ABOUT THIS TASK:
How many of the lines below hold "PHILLIPS"? Only the number, please.

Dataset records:

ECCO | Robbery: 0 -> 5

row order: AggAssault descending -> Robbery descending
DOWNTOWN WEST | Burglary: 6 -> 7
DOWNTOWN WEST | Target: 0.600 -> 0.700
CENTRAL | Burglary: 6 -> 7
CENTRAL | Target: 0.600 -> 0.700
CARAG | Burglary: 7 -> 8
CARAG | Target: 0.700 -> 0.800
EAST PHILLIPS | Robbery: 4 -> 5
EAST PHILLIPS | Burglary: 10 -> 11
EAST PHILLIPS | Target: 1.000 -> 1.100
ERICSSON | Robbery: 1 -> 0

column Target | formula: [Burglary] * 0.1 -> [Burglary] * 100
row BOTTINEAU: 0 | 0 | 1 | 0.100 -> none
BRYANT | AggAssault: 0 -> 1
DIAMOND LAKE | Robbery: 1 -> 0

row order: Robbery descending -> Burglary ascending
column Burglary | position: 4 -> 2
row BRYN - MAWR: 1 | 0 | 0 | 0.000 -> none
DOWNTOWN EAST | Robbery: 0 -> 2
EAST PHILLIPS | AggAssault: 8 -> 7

--

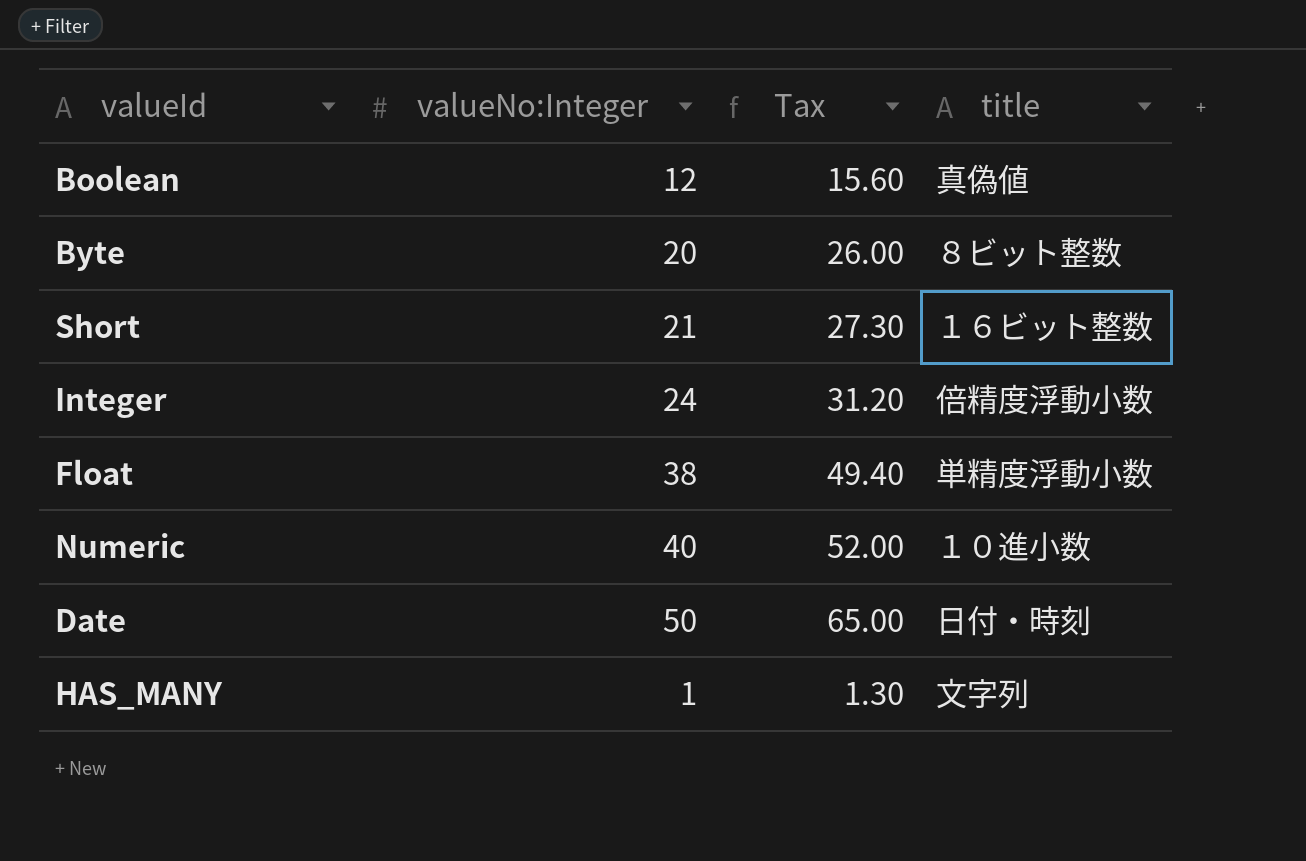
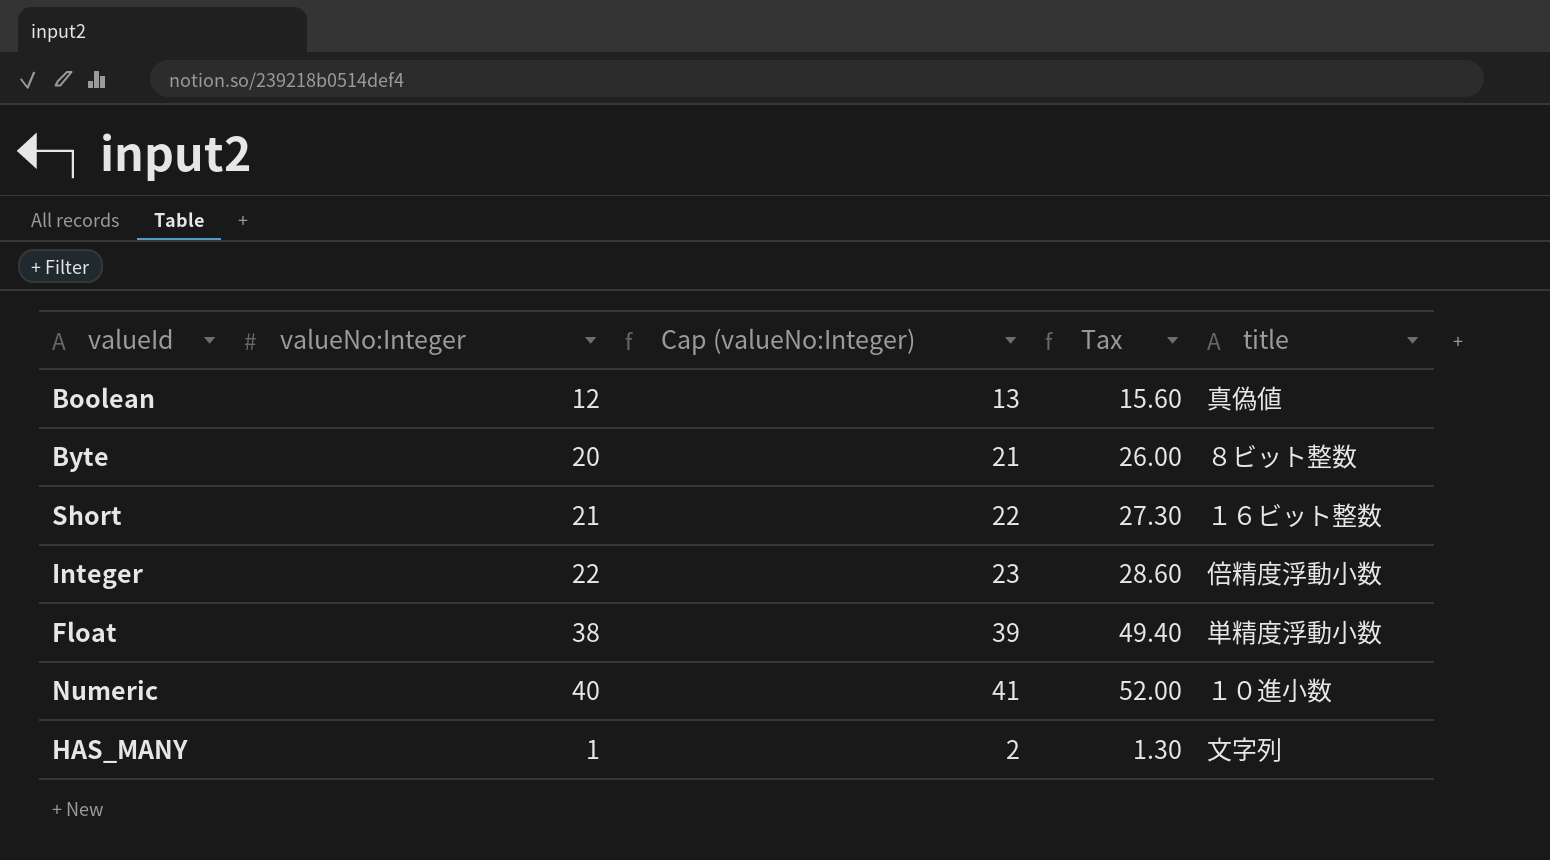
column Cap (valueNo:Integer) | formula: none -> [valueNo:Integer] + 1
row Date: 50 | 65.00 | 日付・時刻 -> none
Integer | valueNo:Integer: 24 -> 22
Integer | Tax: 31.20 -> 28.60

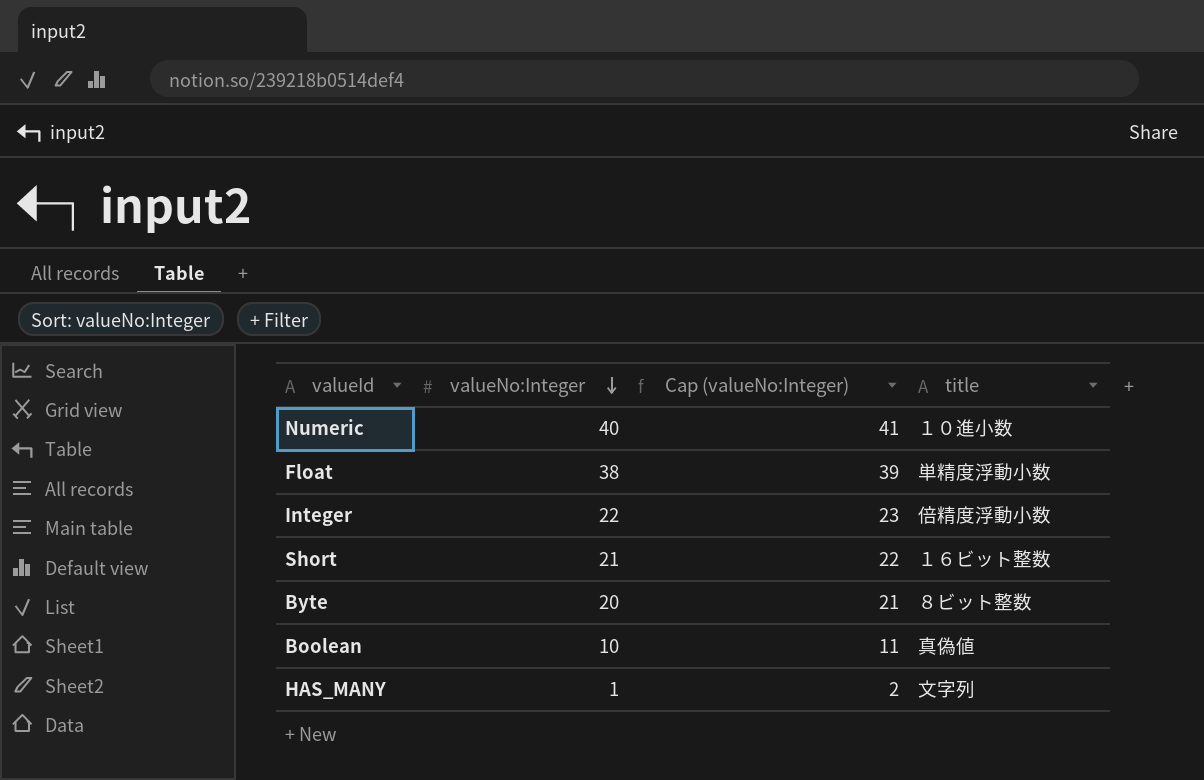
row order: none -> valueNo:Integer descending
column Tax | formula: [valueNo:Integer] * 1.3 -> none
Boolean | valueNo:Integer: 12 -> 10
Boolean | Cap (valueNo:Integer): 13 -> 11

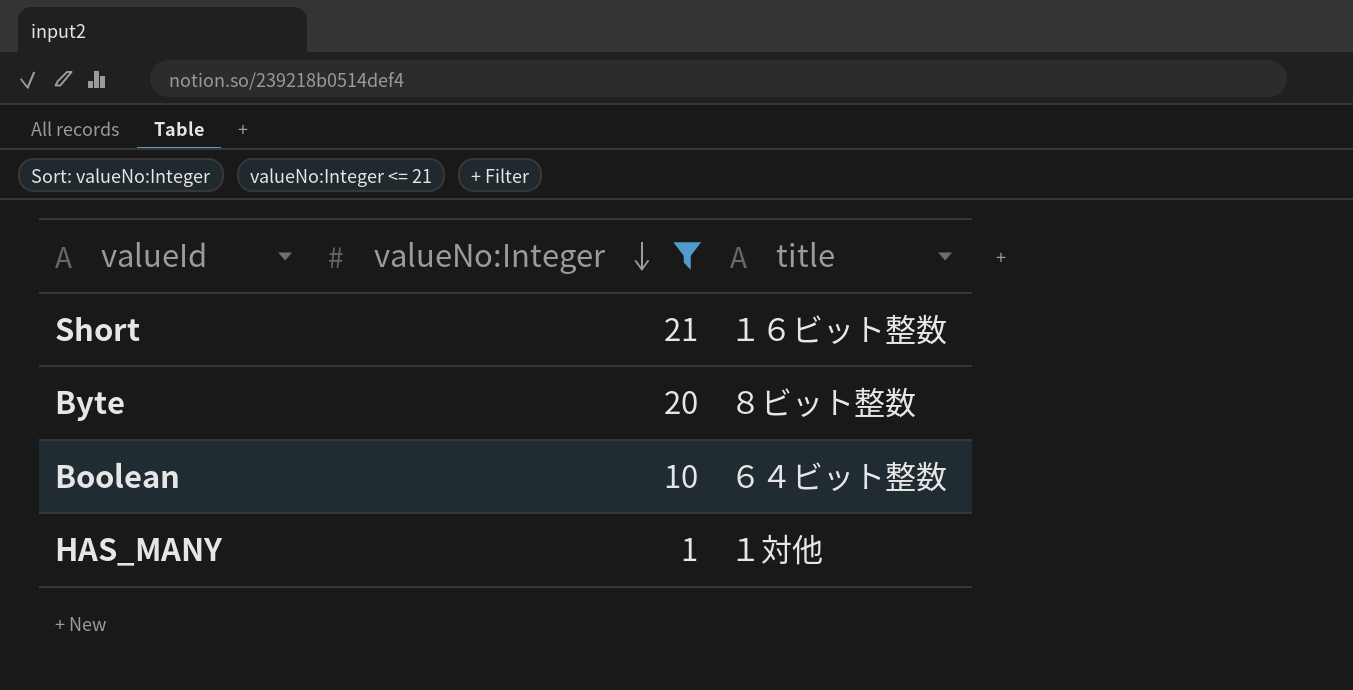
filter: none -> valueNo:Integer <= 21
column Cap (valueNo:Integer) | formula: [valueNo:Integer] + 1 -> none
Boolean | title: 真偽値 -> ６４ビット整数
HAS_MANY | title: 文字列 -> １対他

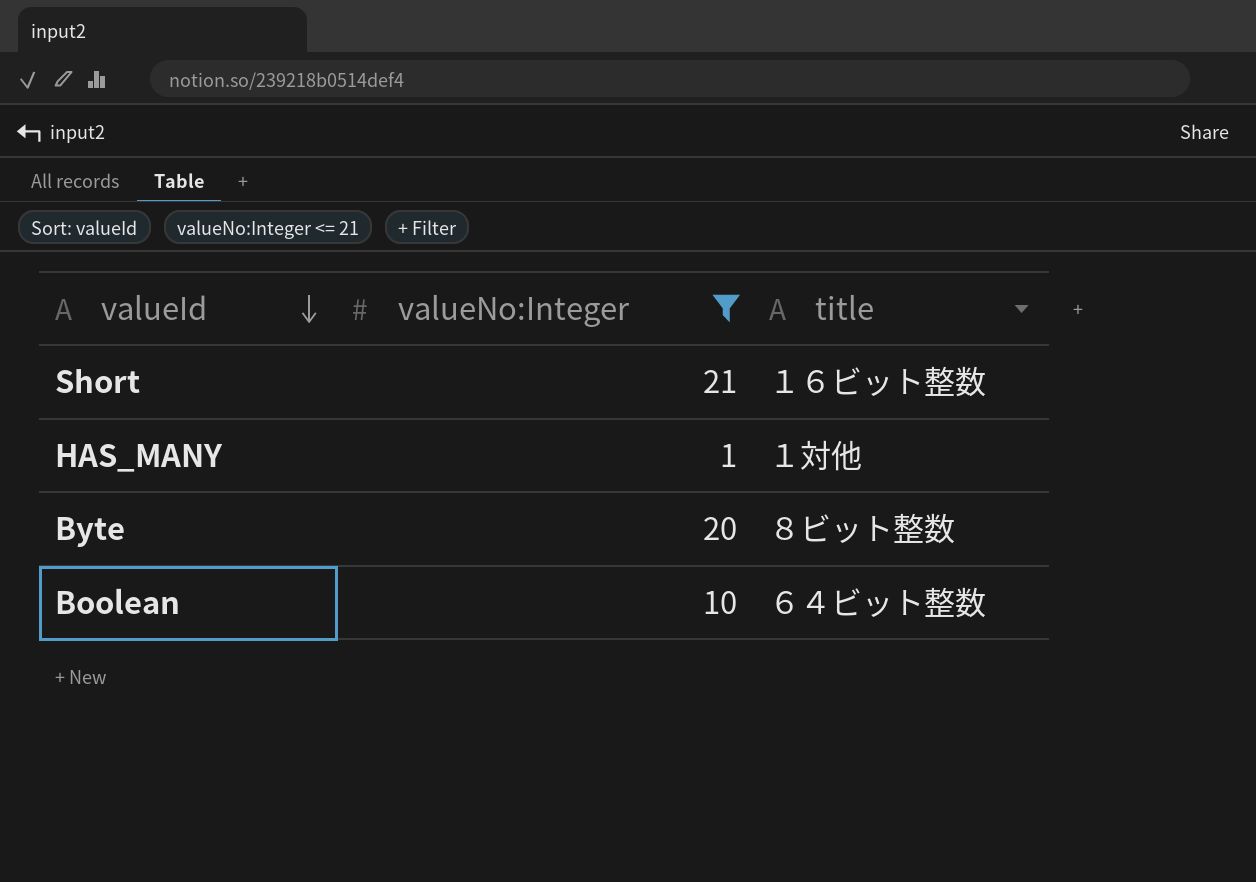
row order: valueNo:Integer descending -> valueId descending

RESPONSE TO THE EXERCISE:
4